The whole roguelike card game thing has largely eluded me, mostly by happenstance and partly by disinterest. Slay the Spire was cool and all, but there wasn’t any extra oomph to hook me. That first chunk of Inscryption was great, but after that I was good. Power Chord is round three for me, and aside from a few little bumps in the road this could very well be The One.
Power Chord does a few things that immediately got my interest. One, it’s colorful. The heavy metal vibe I can take or lose, but the energy that aesthetic comes with is a big motivator. It also makes the UI easier to parse, since there’s so much color coding for the enemies, players, cards and status effects. Too much nerdy card game minutia loses me, but if there’s a legible shorthand I can parse quickly, it works.
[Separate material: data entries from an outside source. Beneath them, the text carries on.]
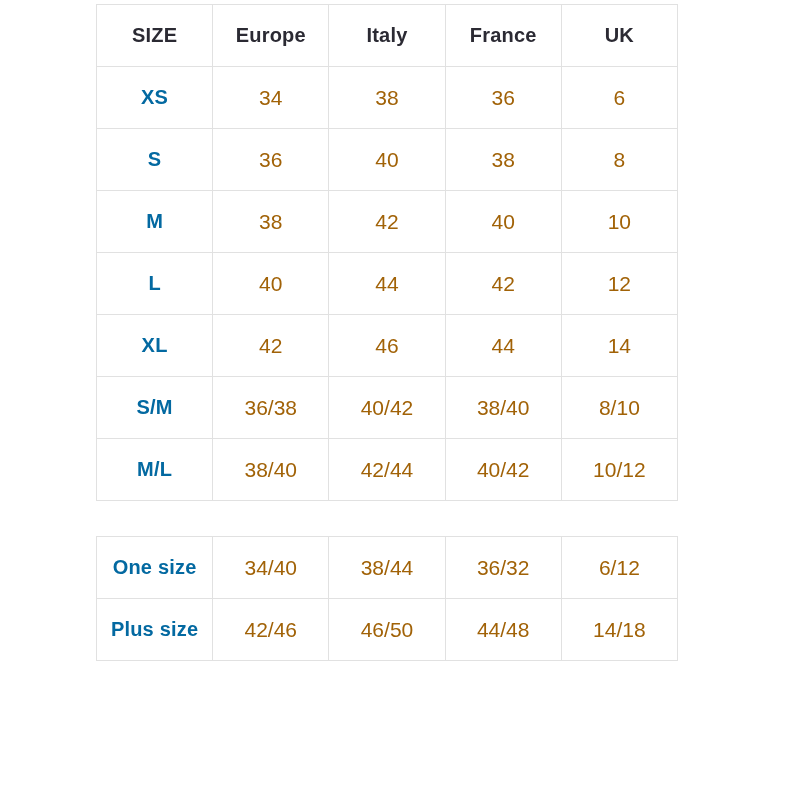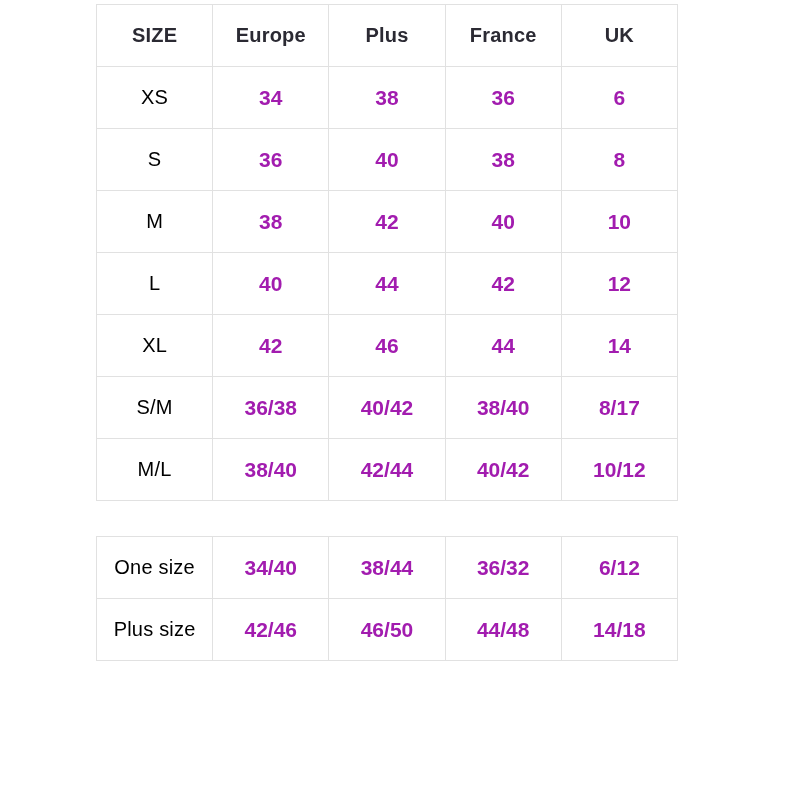"Plus" th { text: Plus -> Italy }
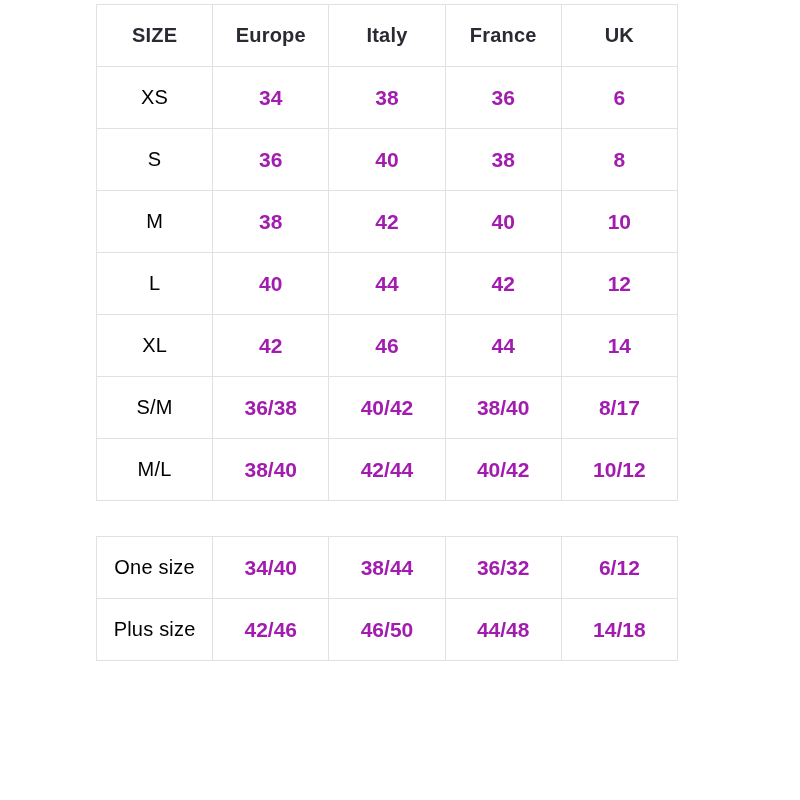"XS" td.row-label { color: #000000 -> #0369a1; font-weight: 400 -> 700 }
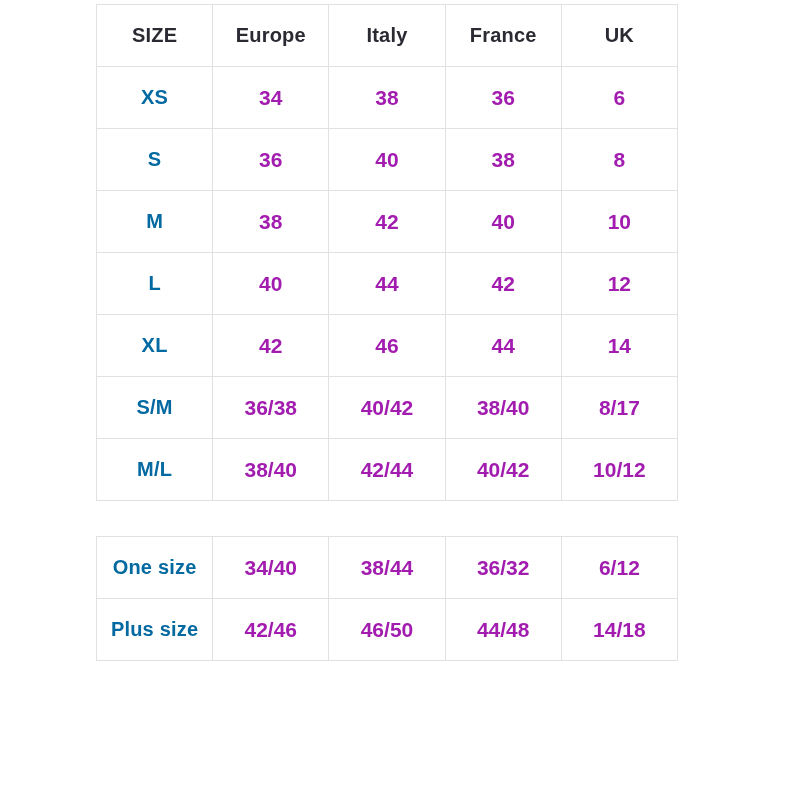"34" td.value-cell { color: #a21caf -> #a16207; font-weight: 700 -> 400 }
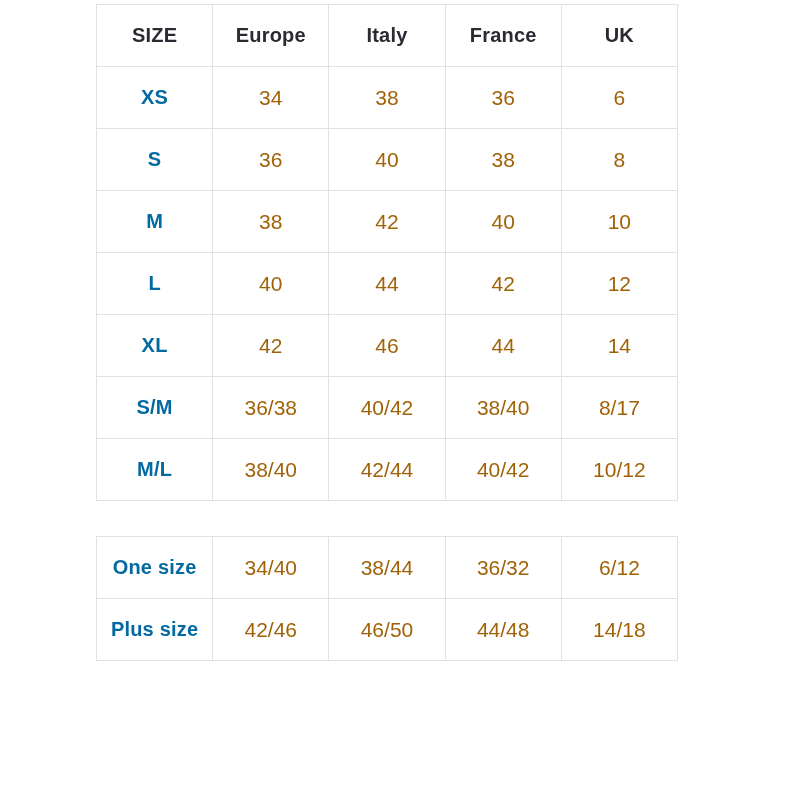"8/17" td.value-cell { text: 8/17 -> 8/10 }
Two, it’s team-based. When it’s just you the player versus the enemy, especially in a game with a more serious tone, there’s not enough separation from the real life hobby for me. That’s a weird one, but card games are so straightforward in real life it dampens the appeal of just a digital version of that.
But Power Chord has a whole party full of characters, colorful characters who are over the top and have dedicated roles. And those roles take the usual RPG bag of tools and give them funky little twists, such as a healer who’s more of a vampire than a medic. It’s an aggressive game overall, with even the tanky character you get in the demo coming with interesting ways to deal damage.
Despite the energetic vibe, though, Power Chord can feel a little too slow at times. Sometimes the attack animations feel like they’re just a little too drawn out, but the bigger issue is one I have with the genre in general. Why do bosses have so much HP? A roguelike’s supposed to be challenging, sure, but not a war of attrition. When I feel like I’ve “solved” the boss fight but it has to keep going for several turns due to its massive HP pool, I start getting antsy. This doesn’t apply to every fight, but every now and then the pace doesn’t mix well with the vibe.
That said, when I got to the end of my demo, Power Chord got the coveted “that’s it?” reaction from yours truly. If a demo wraps up and I’m annoyed I can’t play more, that’s a sign of a solid game at a minimum. I’m not convinced Power Chord is gonna sell me on this whole genre when I could be playing a Mystery Dungeon instead, but I’m planning to give it a chance.